Он протянул мне свою толстую ладонь, и я горячо пожал его руку.

– Черт возьми! – сказал я сам себе, когда мы расстались, – это очень странно: мне кажется, что я впервые пожал руку настоящему человеку!

И я пошел на мою мансарду.

Глава XLIV

Самоубийство

– Поскольку я решил не кончать жизнь самоубийством, – продолжал Сальватор, – у меня появились другие интересы. Для начала я хотел поужинать, что было бы совершенно излишним, продолжай я упорствовать в своем прежнем решении. Затем мне надо было купить одежду комиссионера. И наконец мне следовало подобрать себе персонаж, как говорят в анатомичке. И выдать этот персонаж за себя… Поскольку я перестал думать о самоубийстве, я решил, чтобы меня по крайней мере считали мертвым. Я немного знаком с медициной, поскольку изучал анатомию в двух-трех госпиталях. И был знаком с парнями из анатомички. Задача состояла в том, чтобы найти труп молодого человека моего возраста, уложить его на мою кровать и сделать его лицо неузнаваемым с помощью выстрела из пистолета. Но тут-то и была загвоздка: патологоанатом мог сразу заметить, что выстрел был произведен в уже умершего человека. И тогда я отправился в «Божий приют». Одному из парней, работавших в анатомичке, я оказал как-то раз большую услугу, освободив его брата от призыва в армию. И этот человек готов был отдать за меня жизнь. Брат его был кучером фиакра и тоже был глубоко мне признателен. Вот к этому парню из анатомички я и направился.

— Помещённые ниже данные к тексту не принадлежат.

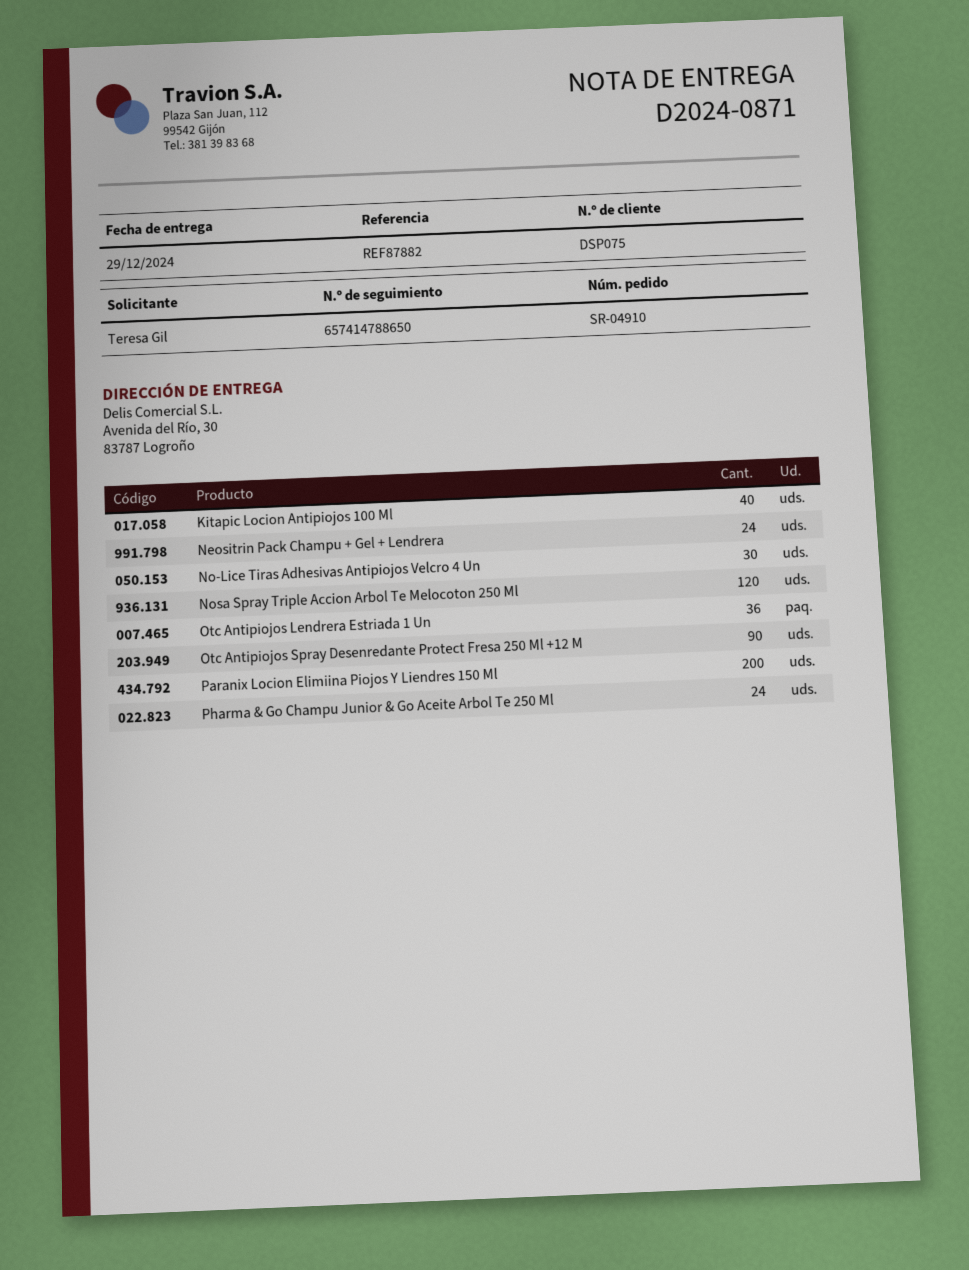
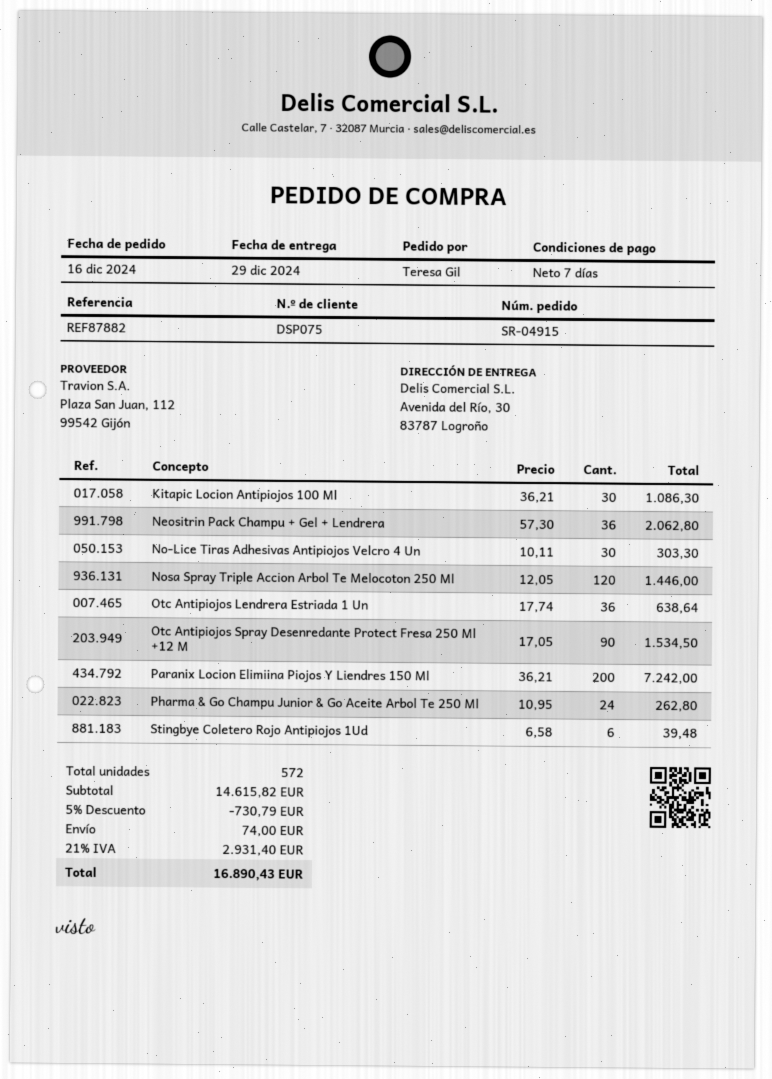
order number: SR-04910 -> SR-04915
Kitapic Locion Antipiojos 100 Ml: 40 -> 30
Neositrin Pack Champu + Gel + Lendrera: 24 -> 36
Stingbye Coletero Rojo Antipiojos 1Ud: none -> 6

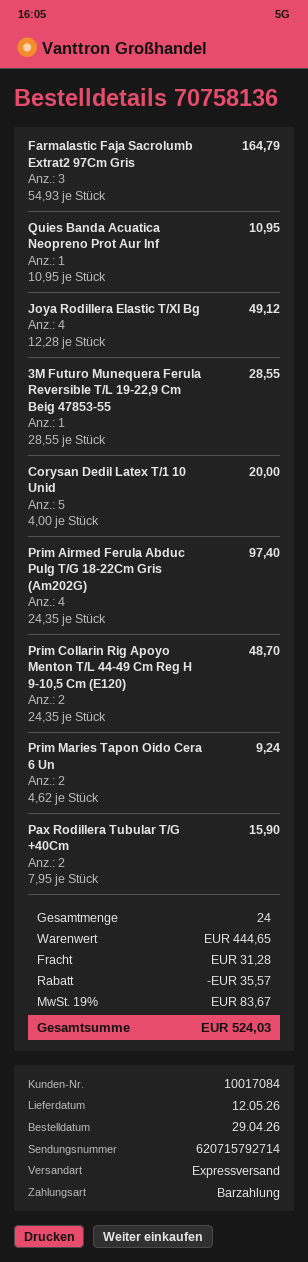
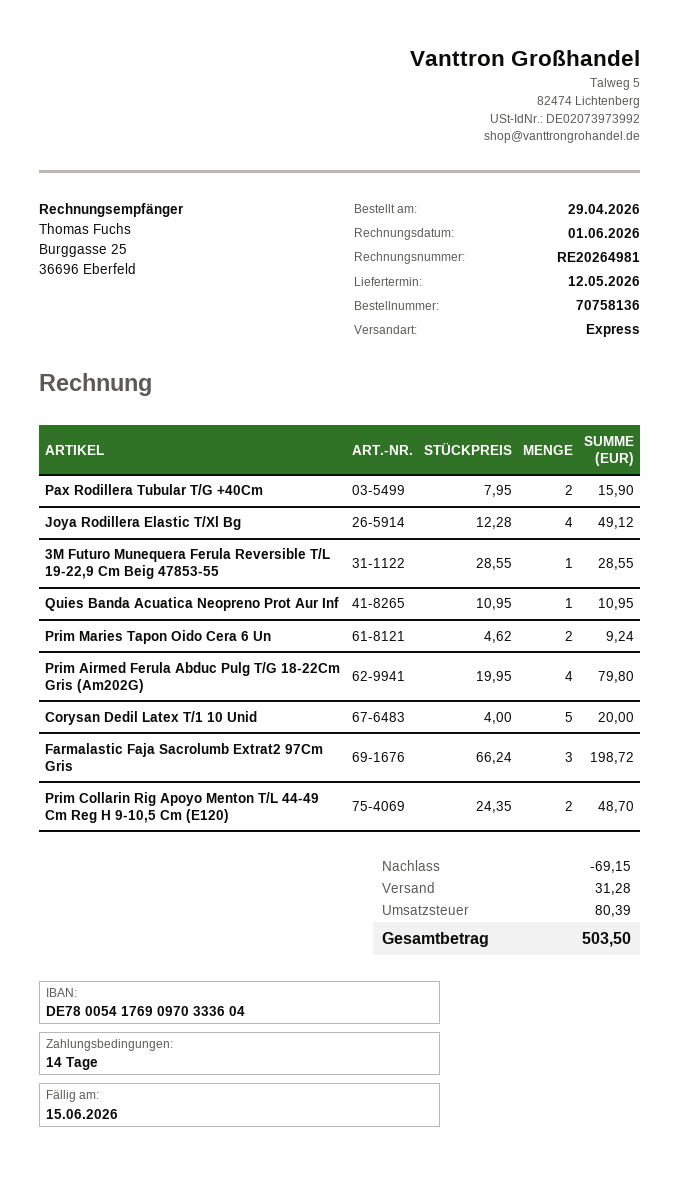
Farmalastic Faja Sacrolumb Extrat2 97Cm Gris: 3 x 54.93 = 164.79 -> 3 x 66.24 = 198.72
Prim Airmed Ferula Abduc Pulg T/G 18-22Cm Gris (Am202G): 4 x 24.35 = 97.40 -> 4 x 19.95 = 79.80
discount: 35.57 -> 69.15
tax: 83.67 -> 80.39
total: 524.03 -> 503.50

– Луи, – спросил я его, – часто ли сюда доставляют людей, которые пустили себе пулю в лоб?

– Не так часто, мсье Конрад, – ответил он мне, – но случается. Раза два-три в месяц.

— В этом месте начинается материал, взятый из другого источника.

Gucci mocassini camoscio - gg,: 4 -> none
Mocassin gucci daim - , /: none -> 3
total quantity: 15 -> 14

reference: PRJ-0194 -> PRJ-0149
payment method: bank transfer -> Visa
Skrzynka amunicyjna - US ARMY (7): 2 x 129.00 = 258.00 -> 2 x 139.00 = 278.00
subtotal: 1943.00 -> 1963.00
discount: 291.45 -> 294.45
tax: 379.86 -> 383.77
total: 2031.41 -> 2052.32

– Мне нужен любой ценой, ты понимаешь меня, Луи, первый же самоубийца, которого сюда доставят!

– Вы получите его любой ценой, мсье. Пусть даже это будет стоить мне места!

– Спасибо, Луи.

– А куда его надо доставить?

– Ко мне домой. Предместье Пуассоньер, дом 77, пятый этаж.

– Я переговорю об этом с братом.

– Итак, я могу на тебя рассчитывать, Луи?

– Я ведь уже дал вам слово, – ответил он, пожав плечами. – Только прошу вас по ночам быть дома.

– С сегодняшнего вечера я буду каждую ночь у себя, будь спокоен.

Меня очень тревожило, что тридцати франков мне хватит ненадолго. Я мог умереть с голода раньше, чем кому-то более несчастному, чем я, придет в голову мысль покончить с жизнью, пустив пулю в висок…

По дороге домой я зашел к старьевщику и отыскал у него бархатные штаны, жилет и пиджак. Все это обошлось в пятнадцать франков. Мне завернули покупки, и я принес новую одежду домой. Охотничьи ботинки и старая охотничья кепка должны были дополнить мой костюм.